Your tax return is in the mail and now you’re finally ready to ditch your tiny plebeian TV you’ve been keeping and join the ranks of the NCAA Final Four Party Elite with a big screen HDTV. Problem is, when you walk into the showroom, you're faced with an overwhelming array of big screens to choose from and a bombardment of one acronym after another. DLP, LCD, LCOS? How is anyone supposed to narrow down their list of candidates? This article.
Once you're done reading this article, you'll hopefully be able to figure out which TV technology is right for you and will understand the basics of big screen TVs. That’ll help keep your list of TVs to shop for short. As a disclaimer, in order to make this article accessible to the widest audience, this isn’t a comprehensive or technical buyer’s guide – this one is for the novices.
TV Technology 101
All TVs can be grouped into one of two categories: those that "burn-in" and those that do not. TVs in the first category uses electricity to blast tiny particles called phosphors that glow when energized. Over time, the phosphors wear out and dim. If the phosphors on the screen all wear out evenly, it's not a problem because the changes are gradual and our eye and brain will compensate. "Burn-in" occurs when the phosphors in one part of the screen wears out prematurely.
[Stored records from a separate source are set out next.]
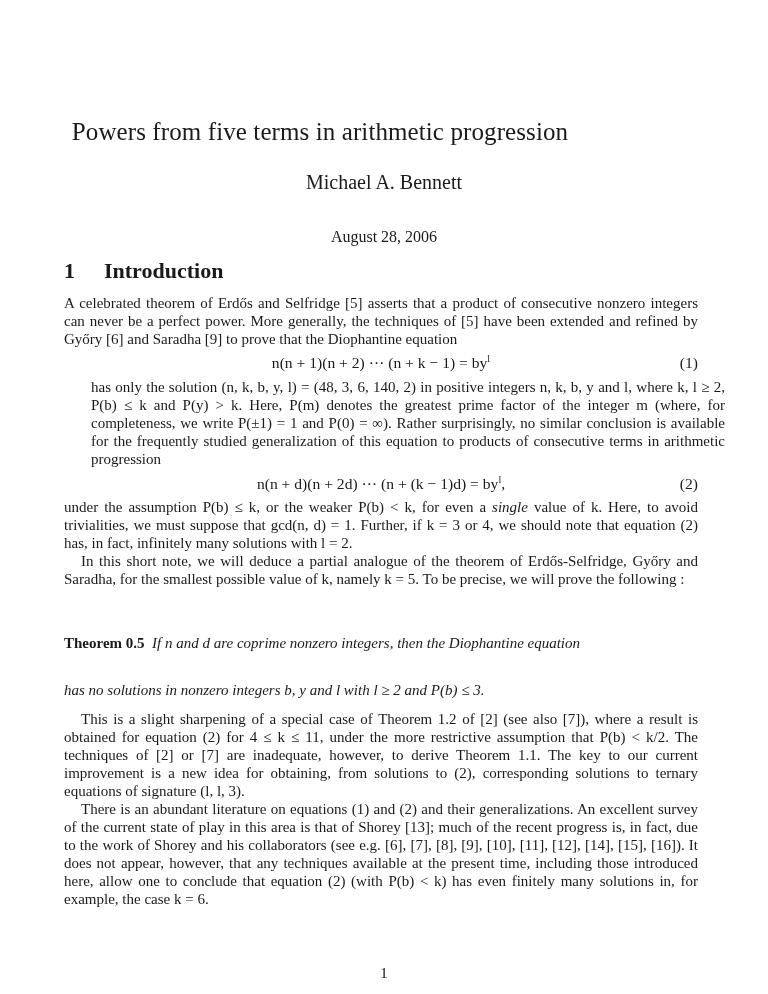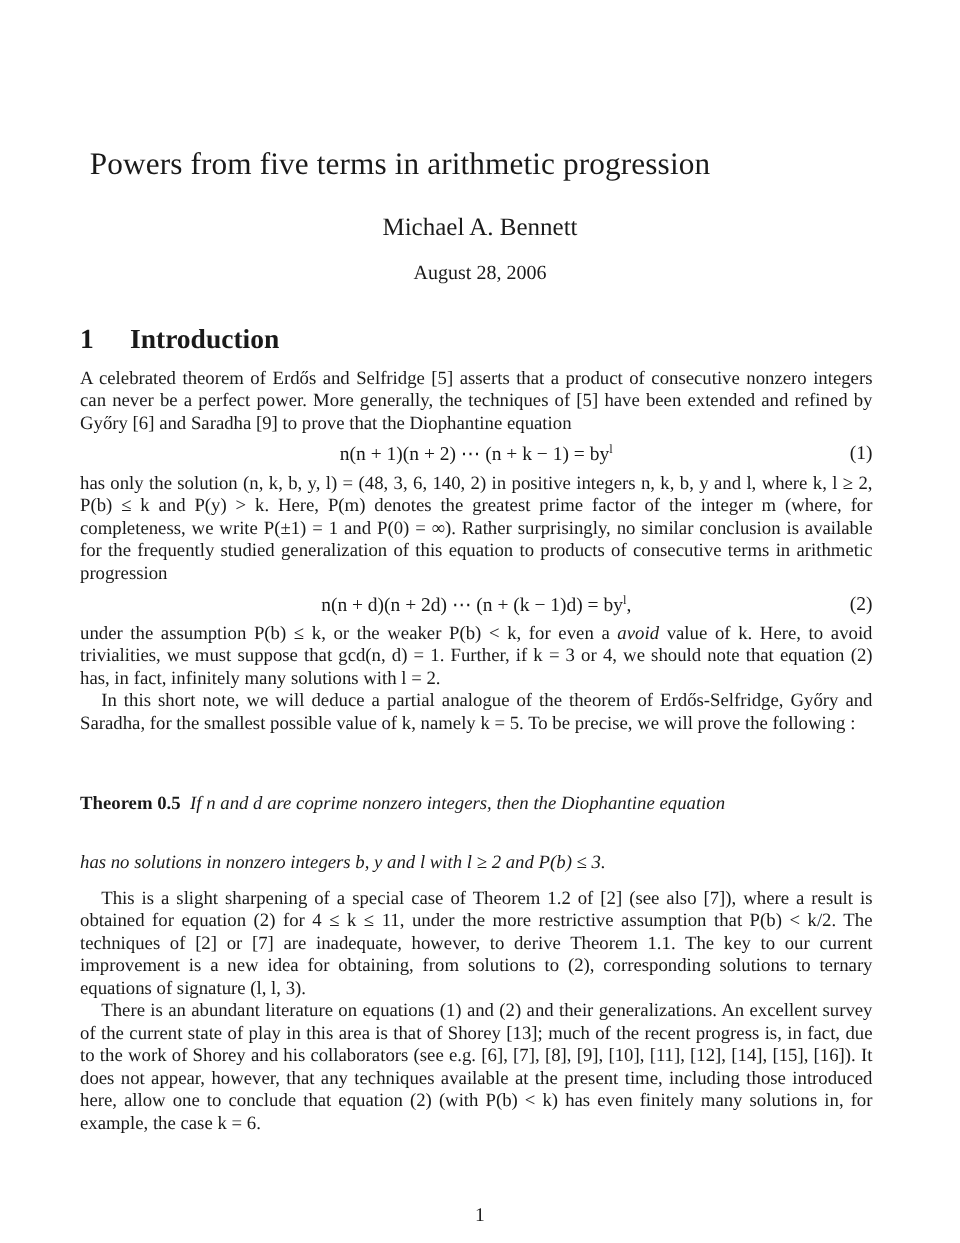"August 28, 2006" .date { top: 210px -> 228px }
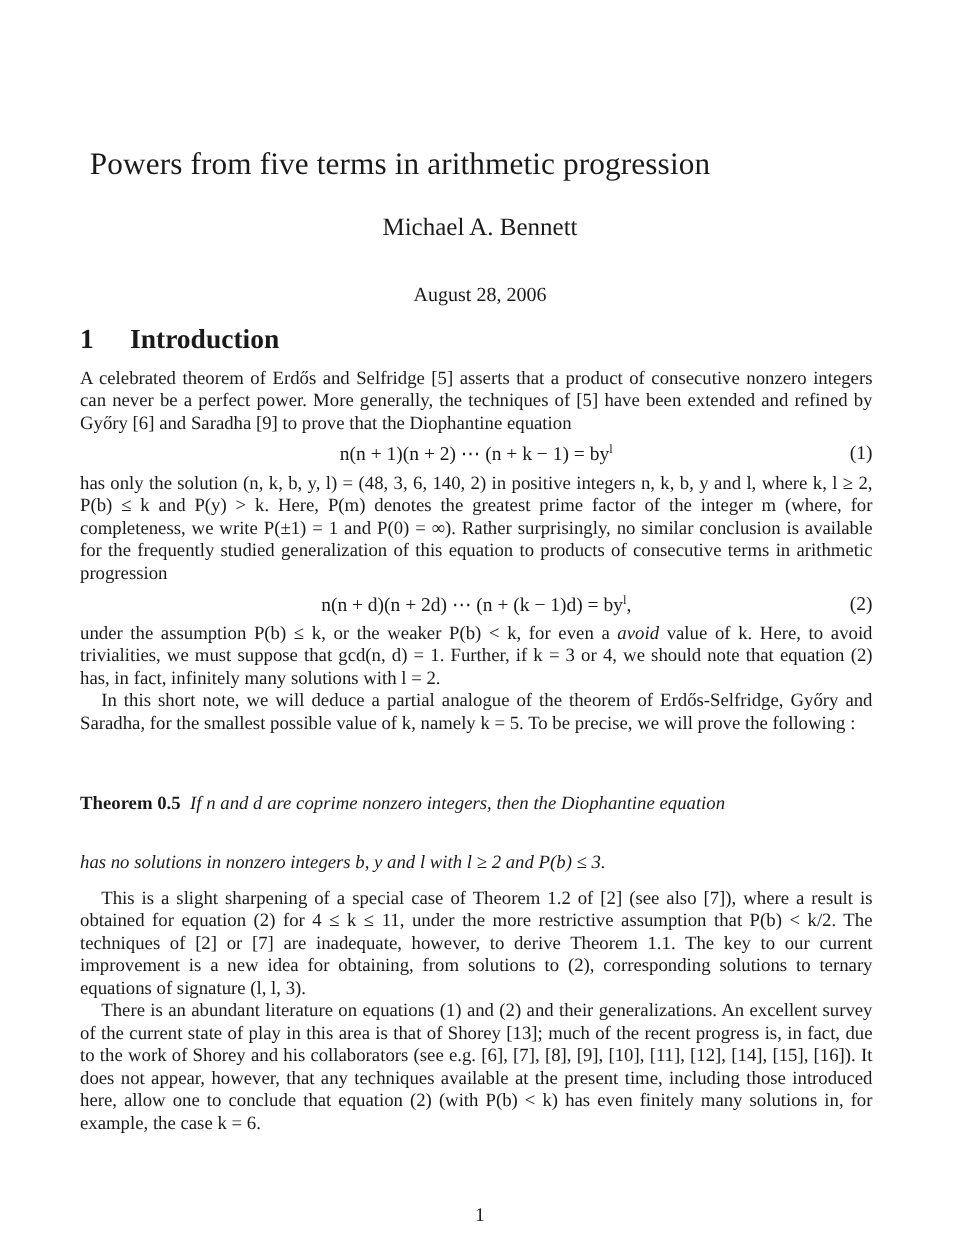"has only the solution (n," div.body { margin-left: none -> 27px }
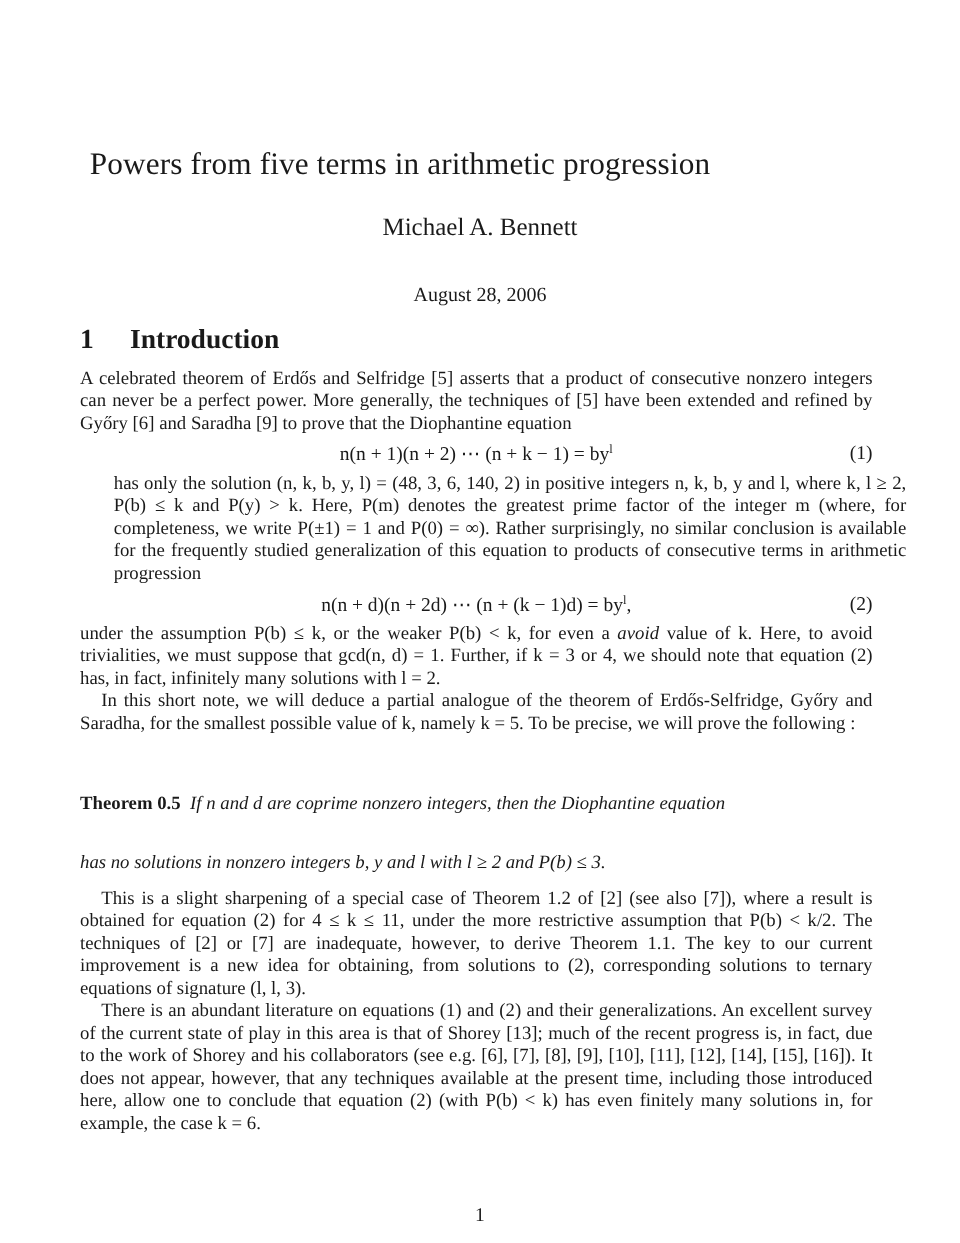"avoid" i { text: avoid -> single }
This occurs with static images such as a TV station logo or a video game health status bar. The result is a "burned-in ghost image" – you'll see that shadow of a TV station logo on everything you watch. Another source of burn-in comes from watching non-widescreen TV shows (4:3 aspect ratio) on a widescreen TV; if the edges are always black, they will look brighter than the center of the screen.
Regular TVs and computer monitors are in this category; an electron gun (a cathode ray gun) blasts phosphors on a glass screen (the tube). CRT rear projection TVs and plasma screens also use variants of this technology. A CRT rear projector can be thought of as being made up of 7 to 9" regular TVs with a picture so bright, that the image is projected onto a screen. Plasma screens work somewhat similarly except the phosphors are energized through a different approach.
A key point is that since both CRT rear projection TVs and plasma screens more intensely energize the phosphors than a typical CRT TV, the phosphors wear out more quickly and thus more easily burn in than your classic TV or computer monitor.
The second type of TV uses a transparent or reflective colored filter and a bright light bulb. Think of it as an overhead or slide projector. There is no burn-in with this approach because the light source shines evenly across the screen. For projection TVs, a high-intensity discharge bulb similar to a luxury car headlamp or hydroponic grow light is used. These light bulbs burn out after 2000 to 5000 hours (it varies by manufacturer), but you can easily replace the bulb for about $200-$300. This is the approach used by LCD, DLP, and LCoS projection televisions. LCD flat panels also fit into this category, with the exception that it is a row of cold cathode fluorescent bulbs that light up the screen.